McDonaldisation

La rencontre au McDo est devenue un outil indispensable pour  l’éducateur dans son accompagnement  des jeunes.

Le faire plaisir est devenue un incontournable de la relation éducative.

Mais la " McDonaldisation »  qui nous guette, est plus conséquente.

Le concept original de " McDonaldisation " de Ritzer[1] comprend quatre points clés applicables à toute entreprise ou service:

1)     L'obsession de l’efficacité. L'organisation est construite en s’orientant vers la production maximale en minimisant le temps et le coût des services.

2)     La quantification des activités. Il faut utiliser le minimum de ressources nécessaires pour atteindre les objectifs. Il est impératif de quantifier chaque processus et le type de ressource utilisée.

 3)     La prévisibilité des résultats. Toute personne avec un besoin égal doit recevoir la même attention, avec les mêmes résultats prévisibles.

4)     Le contrôle du processus.

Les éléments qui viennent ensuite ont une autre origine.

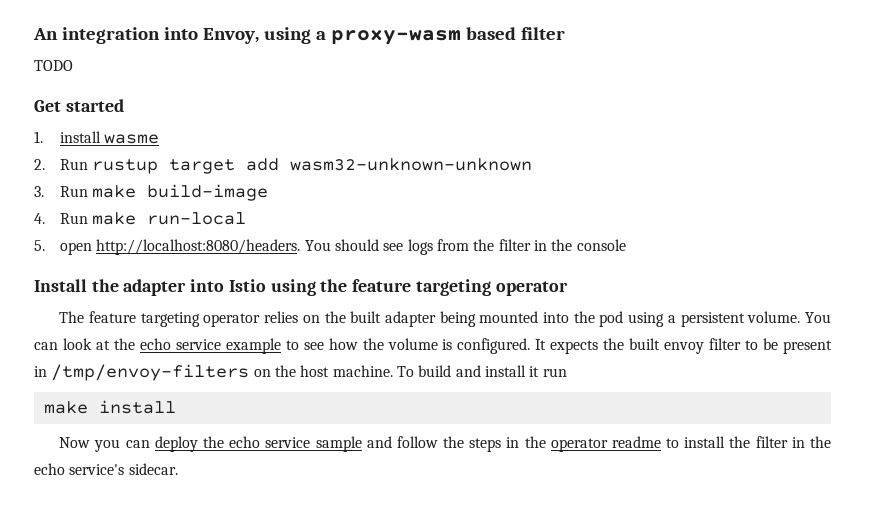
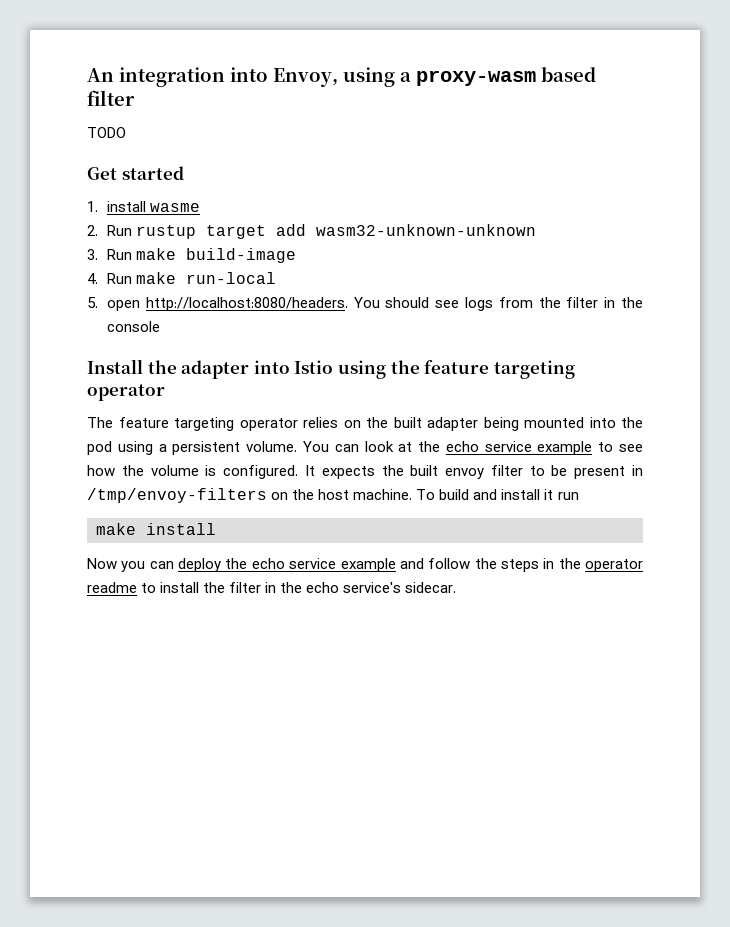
[315,436,362,452] sample -> [340,558,396,572] example

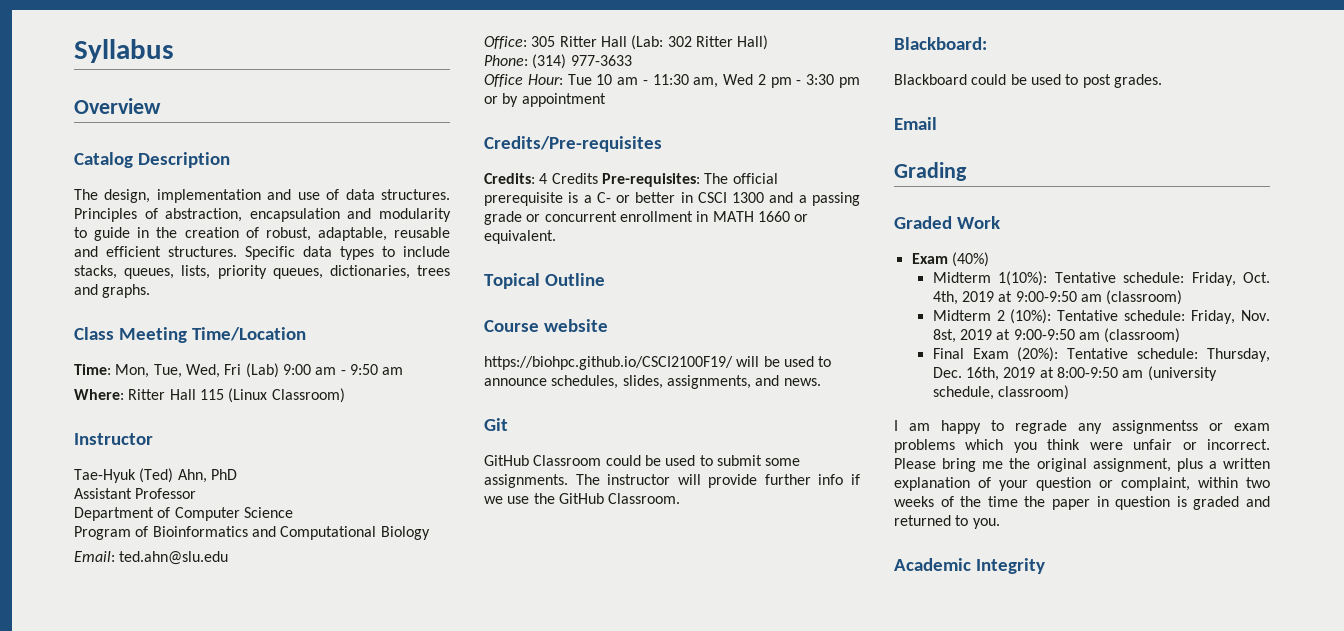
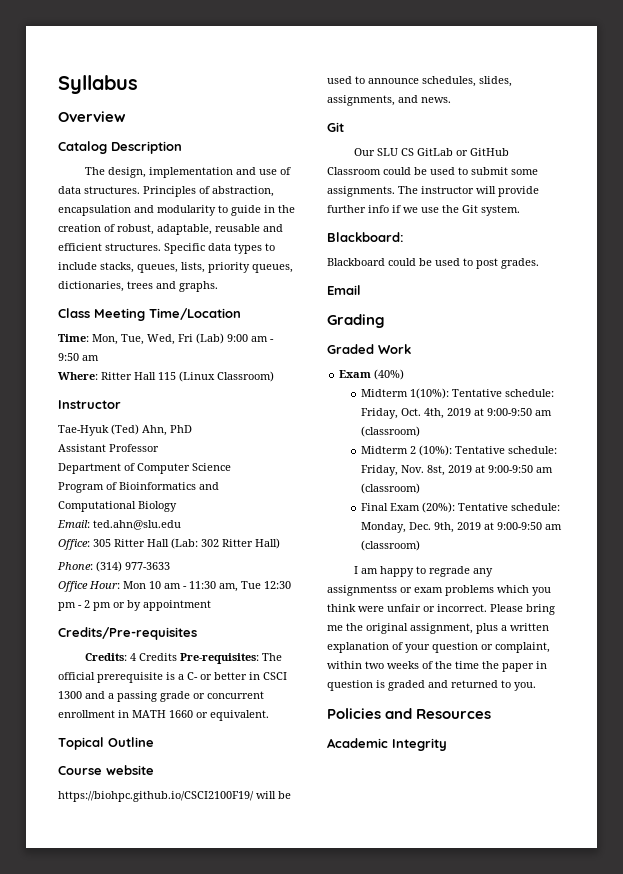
[567,74,592,85] Tue -> [123,581,146,589] Mon
[723,74,766,85] Wed 2 -> [241,581,291,589] Tue 12:30
[806,74,835,85] 3:30 -> [84,600,90,608] 2
(508, 424) none -> [354,148,469,156] Our SLU CS GitLab or
[558,493,681,504] GitHub Classroom. -> [462,205,520,216] Git system.
[1207,348,1270,362] [932,366,1217,381] [932,385,1069,400] Thursday, Dec. 16th, 2019 at 8:00-9:50 am (university schedule, classroom) -> [361,522,563,533] [361,540,421,551] Monday, Dec. 9th, 2019 at 9:00-9:50 am (classroom)
(1000, 523) none -> [327,708,492,719] // Policies and Resources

Les professionnels comme les ressources utilisées sont normés, vérifiés et si possible remplacés ou contrôlés par des technologies non - humaines.

 

Cette conceptualisation date de 1991, mais elle est d’une grande actualité dans nos organisations du travail social. A  force de ne penser que processus, méthodologies de projet, évaluation, certains en oublient déjà de réfléchir sur les causes qui font que les plus fragiles restent sur le bord de la route.

Les professionnels deviennent des « opérateurs » et abandonnent « l’art » de ce pour quoi ils ont été formés : en travail social ce sera l’écoute, le « faire » et le « construire ensemble » avec la personne lorsque justement aucune solution n’existe de prime abord face au problème posé.

Espérons qu’il en restera assez pour revenir à l’essence même du travail social, des travailleurs sociaux qui rechercheront des solutions avec les personnes concernées, en tentant de trouver des réponses avec elles et non pas pour elles ni à leur place.